Downtown Phoenix condo craze cooling off

44 Monroe rendering[Source: Jahna Berry and Matt Dempsey, Arizona Republic] — The once-sizzling market for high-rise downtown Phoenix condos has cooled.  Phoenix leaders have touted condo dwellers as a crucial part of downtown’s resurgence, saying residents would help sustain nearby shops and their foot traffic would inject the neighborhood with 24-7 vitality.  Now, plans to attract those condo dwellers have questions marks.

Although downtown Phoenix real estate has fared better than housing on the suburban fringe, developers say condo sales have slowed to a trickle.  Among the signs of a slowdown.

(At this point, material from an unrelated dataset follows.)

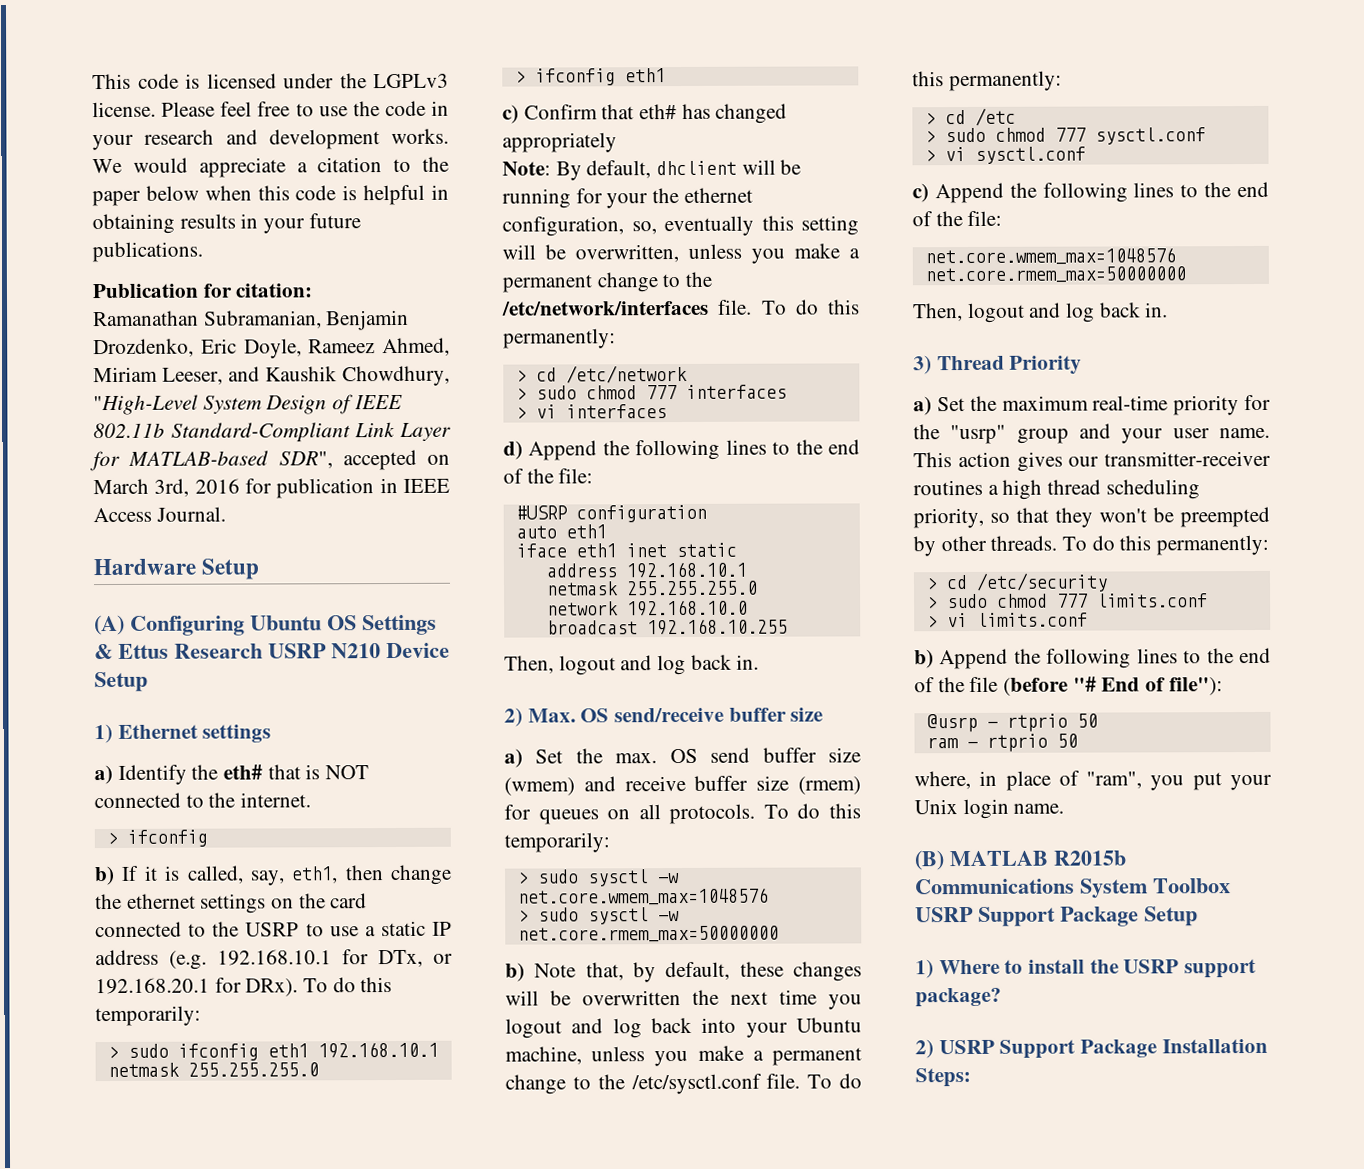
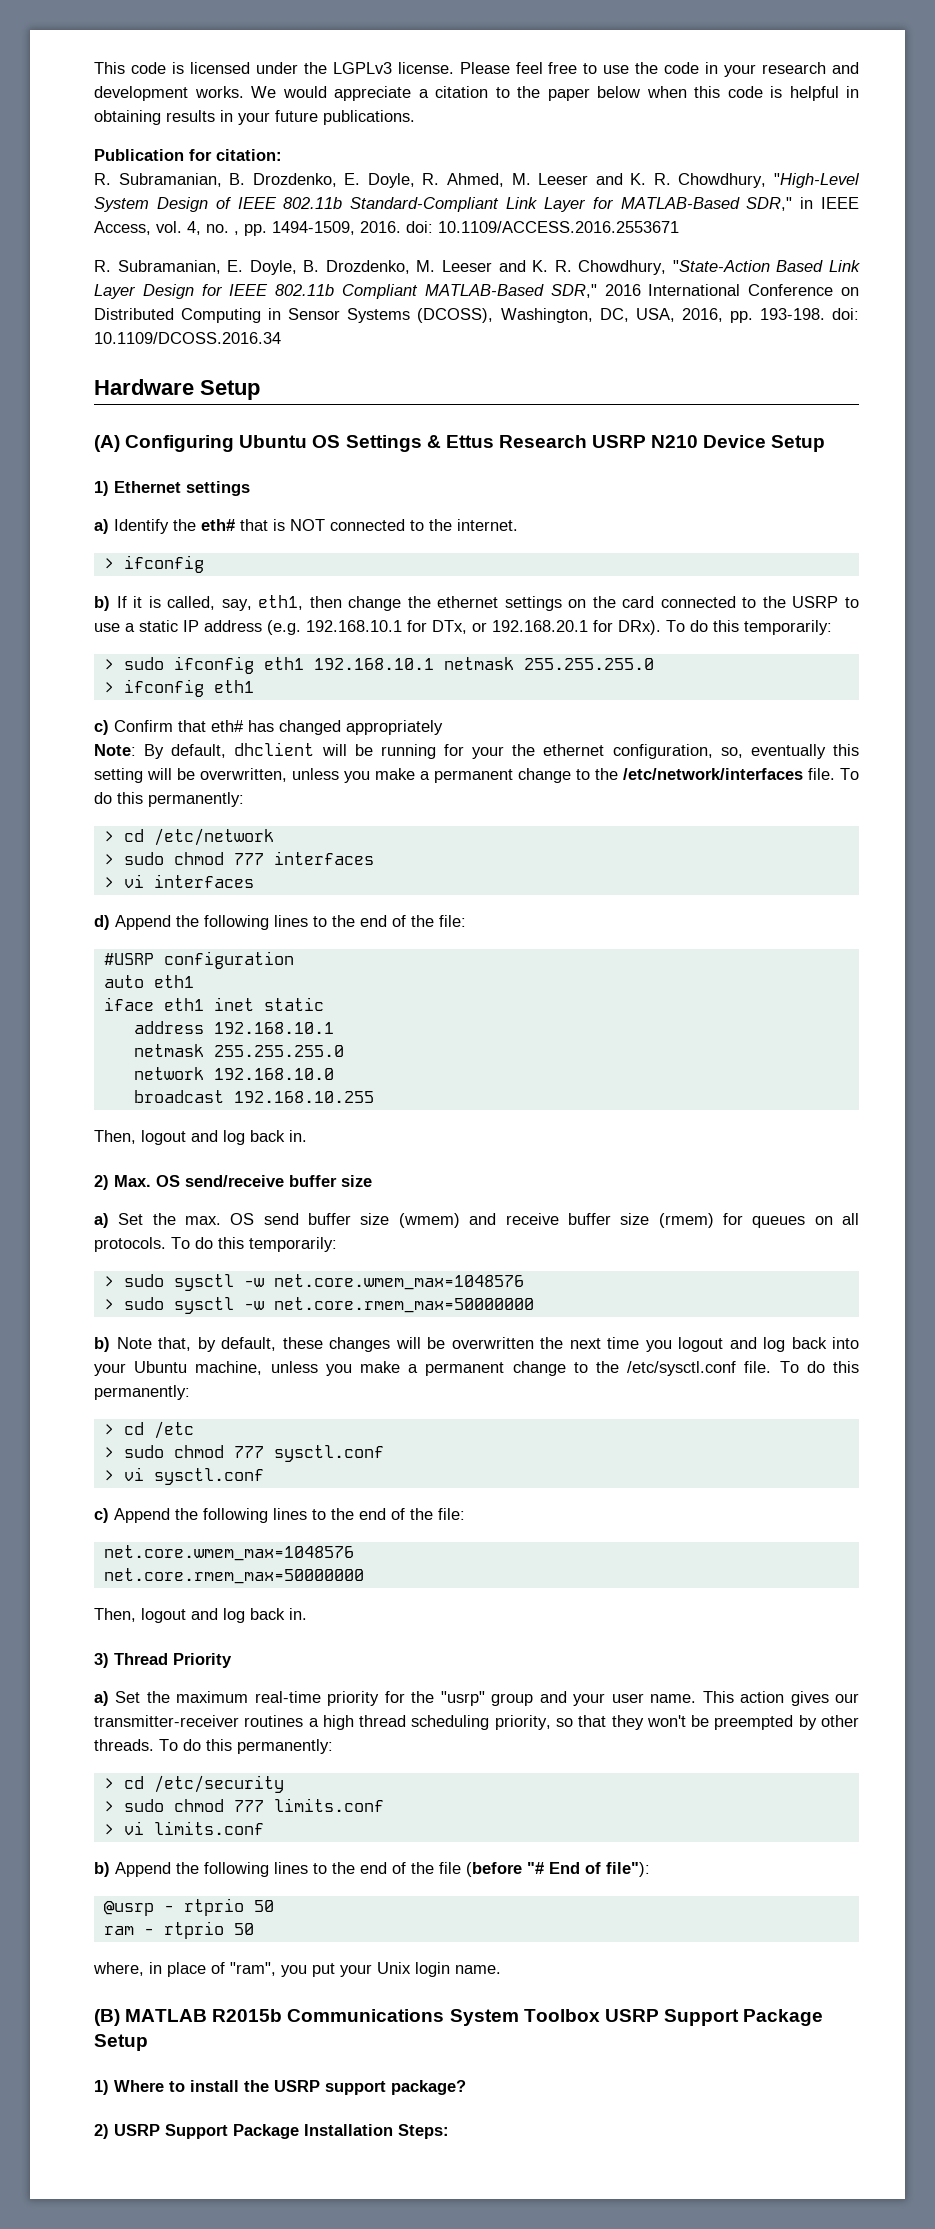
[93,309,410,331] [93,337,450,359] [93,366,337,385] Ramanathan Subramanian, Benjamin Drozdenko, Eric Doyle, Rameez Ahmed, Miriam Leeser, and Kaushik -> [94,173,671,188] R. Subramanian, B. Drozdenko, E. Doyle, R. Ahmed, M. Leeser and K. R.
[128,449,450,471] [93,477,450,499] [93,506,226,523] MATLAB-based SDR", accepted on March 3rd, 2016 for publication in IEEE Access Journal. -> [620,197,860,211] [94,221,679,236] [94,260,860,275] [94,284,860,299] [94,308,860,323] [94,332,281,344] MATLAB-Based SDR," in IEEE Access, vol. 4, no. , pp. 1494-1509, 2016. doi: 10.1109/ACCESS.2016.2553671 // R. Subramanian, E. Doyle, B. Drozdenko, M. Leeser and K. R. Chowdhury, "State-Action Based Link Layer Design for IEEE 802.11b Compliant MATLAB-Based SDR," 2016 International Conference on Distributed Computing in Sensor Systems (DCOSS), Washington, DC, USA, 2016, pp. 193-198. doi: 10.1109/DCOSS.2016.34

  • CityScape, a $900 million mixed-use development, added apartments to the development and pushed back plans for condos to later phases of the project.
  • Some planned condo projects have become apartments, including Jet, a proposed 36-story development, and Alta Phoenix, a 375-unit project under construction.
  • Nearly 30 of 165 condos at the Summit at Copper Square are unsold.  At 44 Monroe, 130 are sold and 66 are for sale.